# Different ways of doing recall



## Maggies mom (Jan 6, 2006)

With Maggie... "Here"..... Abbie and Hootie ..."Come"


----------



## Abbydabbydo (Jan 31, 2007)

I get pretty good attention with "come". If there is a bad situation "treat" brings them running every time. I know it's not right, I'm just saying....


----------



## Carsonsdaddy (Nov 1, 2006)

Carson is "come" or "come here" or "come on" or "let's go" the guy knows em all!!


----------



## AquaClaraCanines (Mar 5, 2006)

You could say "toothpick" if that's the word you re-enforced  Daisy is a clever girl and she learned that when you said that, you gave her a hotdog. You can start to re-enforce the word of your choice with treats, too.

My dogs know "here" which is more casual... say, on an off leash walk "Here" means "come a bit closer, walk nearby, or stop going that way"

Come is used only for formal obedience exercises or a direct recall to come sit in front of me.


----------



## Jo Ellen (Feb 25, 2007)

What really strikes me is this is what I did with her when she was a puppy, less than a year old. I just in a moment of desperation reverted to that this afternoon, some 6 years later.
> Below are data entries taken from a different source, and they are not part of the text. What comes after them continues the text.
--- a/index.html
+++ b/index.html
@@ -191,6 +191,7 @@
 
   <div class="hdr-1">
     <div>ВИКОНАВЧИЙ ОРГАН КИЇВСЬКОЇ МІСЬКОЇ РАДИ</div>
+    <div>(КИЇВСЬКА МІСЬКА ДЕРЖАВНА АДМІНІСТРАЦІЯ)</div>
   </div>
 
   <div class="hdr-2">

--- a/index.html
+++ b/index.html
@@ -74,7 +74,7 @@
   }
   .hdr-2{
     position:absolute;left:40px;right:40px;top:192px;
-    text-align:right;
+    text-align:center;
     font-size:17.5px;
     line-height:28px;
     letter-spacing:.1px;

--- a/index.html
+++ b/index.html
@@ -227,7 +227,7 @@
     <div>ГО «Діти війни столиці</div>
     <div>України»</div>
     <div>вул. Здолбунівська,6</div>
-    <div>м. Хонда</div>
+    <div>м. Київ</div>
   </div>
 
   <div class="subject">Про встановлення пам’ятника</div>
Goes to show you, early learning is very important!


----------



## AquaClaraCanines (Mar 5, 2006)

And dogs have excellent memories!


----------



## Jo Ellen (Feb 25, 2007)

LOL Obviously the hot dog impressed her!!


----------



## mdoats (Jun 7, 2007)

For real recall, especially off-leash, I use a strong "Rookie, come!" I have never given him treats for coming but when he comes I make a HUGE deal of petting him and fussing over him so that it's always a good thing when he comes. He's still a puppy, so I'm continuing to reinforce as much as possible. When I do call he comes flying from wherever he is, even if he can't see me. He has only ever ignored me once and that was at the beach and he was chasing geese.

I use "come here" in a conversational tone when it's more like moving from one room to the other or it's less urgent that he come.


----------



## norabrown (Jul 20, 2007)

Abbydabbydo said:


> I get pretty good attention with "come". If there is a bad situation "treat" brings them running every time. I know it's not right, I'm just saying....
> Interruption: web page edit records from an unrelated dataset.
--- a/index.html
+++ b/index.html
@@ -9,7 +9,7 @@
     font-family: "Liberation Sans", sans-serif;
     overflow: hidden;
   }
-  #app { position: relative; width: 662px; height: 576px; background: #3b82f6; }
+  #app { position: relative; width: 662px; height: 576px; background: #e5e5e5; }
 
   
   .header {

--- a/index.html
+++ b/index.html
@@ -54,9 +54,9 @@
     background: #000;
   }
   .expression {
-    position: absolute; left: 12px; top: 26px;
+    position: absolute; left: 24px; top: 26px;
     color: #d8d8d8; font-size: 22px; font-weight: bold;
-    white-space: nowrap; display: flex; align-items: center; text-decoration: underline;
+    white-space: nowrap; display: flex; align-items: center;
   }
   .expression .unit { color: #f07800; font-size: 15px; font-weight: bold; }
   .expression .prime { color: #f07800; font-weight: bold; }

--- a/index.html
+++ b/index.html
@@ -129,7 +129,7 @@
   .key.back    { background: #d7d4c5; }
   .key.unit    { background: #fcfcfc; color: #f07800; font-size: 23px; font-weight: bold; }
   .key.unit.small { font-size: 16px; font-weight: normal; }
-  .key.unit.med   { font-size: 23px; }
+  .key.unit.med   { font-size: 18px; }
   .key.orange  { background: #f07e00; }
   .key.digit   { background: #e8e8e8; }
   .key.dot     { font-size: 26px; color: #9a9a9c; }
:bowl::bowl::bowl: I do the same thing with Samson. USUALLY "come" works, but at 4 months, sometimes life is better than obeying mom.

BUT say the word "TREAT" and he stops whatever he is doing and comes a-runnin'! he is very food motivated. 

I'm hoping that he gets better with age at "come". :crossfing


----------



## Oaklys Dad (Dec 28, 2005)

I use "COME" (In a deep voice) as Oakly's surefire recall word. I never use it unless I mean it and make sure I really have a treat when he does it. As a pup I would only use it if I was pretty darned sure he would do it. Now it even work pretty well with distractions. "Comeon" in a slightly higher voice is more of come if you are ready or if you want too.


----------